Evet zordur, meşakkatlidir, nankördür, güç verir güç kaybettirir. Toru topu on altı sayfalık bir kâğıt tomarının yazı ve yorumla tesiri ve tahrip gücü yüksek bir bombaya dönüşmesi ancak gazetecinin kimliği ve kişiliği ile olur. Bu bombanın pozitif veya negatif uçlarda yer alacağına yine gazetecinin karakteri ve görüşleri karar verir. Hal böyle olunca gazeteci, bakışları yönlendiren bir ışık, görüşleri şekillendiren bir fikir işçisidir.
Gazete dediğimiz iletişim aracı insanlık tarihiyle çok yakındır. Bilgi ve haber paylaşımı, olayları takip edip fikir oluşturma işi zaman içinde bir mesleğe dönüştü. Bilgiye sahip olmanın bile tek başına büyük bir güç olduğu çok erken dönemde fark edildi.
Hem bilgiye sahip olmak hem de bilgiyi farklı ve başkalaşmış şekilde kullanabilmek ise gazetecilerin elinde bir başka boyuta döndü. Bu bağlamda gazete ve gazeteci sadece bilgiye sahip olan değil bilgiyi, haberi kendi gözüyle gösterme gücüne sahip bir yapıya kavuştu. Bu yapıyla birlikte aslında gazetecinin “her şeyden her daim haberi ve bilgisi olmalı, her konu da ona danışılmalı” gibi nakıs ve sakat bir peşin hükme de dönüştü.

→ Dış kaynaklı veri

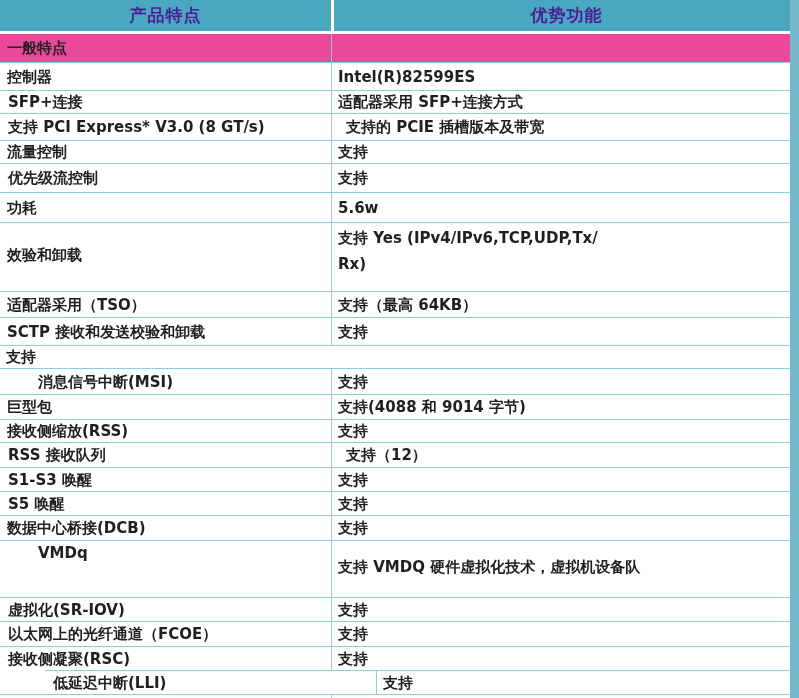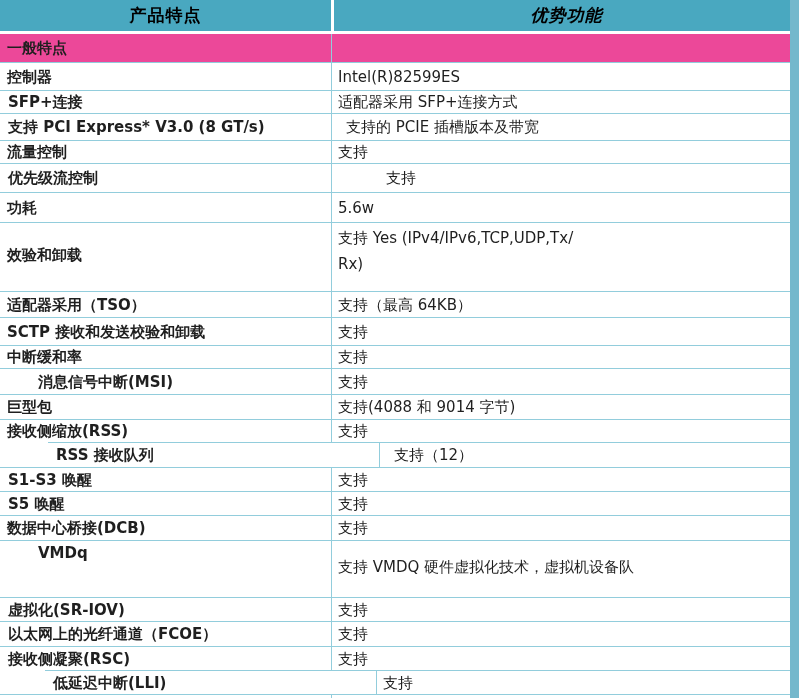--- a/index.html
+++ b/index.html
@@ -7,36 +7,36 @@
     position:relative;
     width:799px; height:698px;
     background:#ffffff;
     font-family:"DejaVu Sans","Liberation Sans",sans-serif;
     color:#1f1f1f;
     overflow:hidden;
   }
   
   .header { display:flex; height:31px; }
   .hcell {
-    background:#49a8c0; color:#000000;
+    background:#49a8c0; color:#4c1d95;
     font-weight:bold; font-size:17px;
     display:flex; align-items:center; justify-content:center;
     letter-spacing:1px;
   }
   .hcell.hleft { flex:0 0 331px; }
   .hgap { flex:0 0 3px; background:#ffffff; }
-  .hcell.hright { flex:1;font-style:italic; }
+  .hcell.hright { flex:1; }
   
   .row {
     display:flex; box-sizing:border-box;
     border-top:1px solid #92cddc;
     background:#ffffff;
   }
   .row.section { border-top:3px solid #ffffff; background:#ec4899; }
-  .cell { box-sizing:border-box; font-size:15px; line-height:20px; }
+  .cell { box-sizing:border-box; font-size:15px; line-height:20px;font-weight:bold; }
   .lcell {
     flex:0 0 332px; width:332px;
     border-right:1px solid #92cddc;
     display:flex; align-items:center;
     font-weight:bold;
     overflow:hidden; white-space:nowrap;
   }
   .rcell {
     flex:1; display:flex; align-items:center;
     padding-left:6px; overflow:hidden;
@@ -100,21 +100,21 @@
         </div>
       </div>
       <div class="row" style="height: 23px;">
         <div class="cell lcell ind1">
           <span>流量控制</span>
         </div>
         <div class="cell rcell">
           <span>支持</span>
         </div>
       </div>
-      <div class="row" style="height: 29px; gap: 48px;">
+      <div class="row" style="height: 29px;">
         <div class="cell lcell ind0">
           <span>优先级流控制</span>
         </div>
         <div class="cell rcell">
           <span>支持</span>
         </div>
       </div>
       <div class="row" style="height: 30px;">
         <div class="cell lcell ind1">
           <span>功耗</span>
@@ -142,23 +142,20 @@
       </div>
       <div class="row" style="height: 28px;">
         <div class="cell lcell ind1">
           <span>SCTP 接收和发送校验和卸载</span>
         </div>
         <div class="cell rcell">
           <span>支持</span>
         </div>
       </div>
       <div class="row" style="height: 23px;">
-        <div class="cell lcell ind1">
-          <span>中断缓和率</span>
-        </div>
         <div class="cell rcell">
           <span>支持</span>
         </div>
       </div>
       <div class="row" style="height: 26px;">
         <div class="cell lcell ind2">
           <span>消息信号中断(MSI)</span>
         </div>
         <div class="cell rcell">
           <span>支持</span>
@@ -173,21 +170,21 @@
         </div>
       </div>
       <div class="row" style="height: 23px;">
         <div class="cell lcell ind1">
           <span>接收侧缩放(RSS)</span>
         </div>
         <div class="cell rcell">
           <span>支持</span>
         </div>
       </div>
-      <div class="row" style="height: 25px; margin-left: 48px;">
+      <div class="row" style="height: 25px;">
         <div class="cell lcell ind0">
           <span>RSS 接收队列</span>
         </div>
         <div class="cell rcell vind">
           <span>支持（12）</span>
         </div>
       </div>
       <div class="row" style="height: 24px;">
         <div class="cell lcell ind0">
           <span>S1-S3 唤醒</span>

Zaman içinde bambaşka bir mecraya sürüklenip çalışma prensipleri, siyaset ile münasebeti, ekonomi politik durumu ve kamu görevi gibi birçok yönden şekillenen gazetecilik tüm mesleklerden ayrı bir yere konumlandı.
Eskilerin neşriyat dediği basın yayın ürünleri ilk günlerinden beri etki alanları, denetim güçleri, görülmeyeni görme ve duyurma yetenekleriyle günümüz dünyasının iletişim silahları olmuşlardır.
Özellikle “Yerel basın” belki de ülkemize has bir şekilde arzuladığı seviyede değildir. Gerek mali gerek fiziksel gerekse çalışma şartları bakımından sınırlarının ötesinde performans göstermek zorundalar. Oysa yerel basın özellikle yerel yönetimlerin denetimini sürekli yapabilme gücü ve iradesine sahip tek kamu sesidir. Bölgesel düzeyde olup bitenleri daha özele kadar takip edebilme imkânı yerel basın aracılığı ile mümkün olur.
Kamuoyunun aslında görüp de söyleyemediği, söylemek için imkân bulamadığı birçok durumu yerel gazeteler gündeme taşımaktadır. Politik yapılar, yerel yönetimler, bölgesel kuruluşlar ve firmalar yerel gazeteleri, bu gazetelerin ne dediğini illa takip eder ve önemserler. Özellikle yerel yönetimler ve firmalar için kamuoyunda kendileri ile ilgili her haber ayrı bir öneme sahiptir. Eleştiri almışsa cevap vermek övgü almışsa reklamını yapmak gibi bir pozisyon alma durumunda kalırlar. Bu tesiri ancak yerel basın yapabilir.
Gazetecilik dediğimiz işin icrası her ne kadar kişinin ideolojisi, dünya görüşü, algı ve fikirleri ile yön buluyorsa da insani, vicdani, ahlaki kaygılardan uzak bir gazetecilik hoş ve kabul görülebilir olmamalıdır.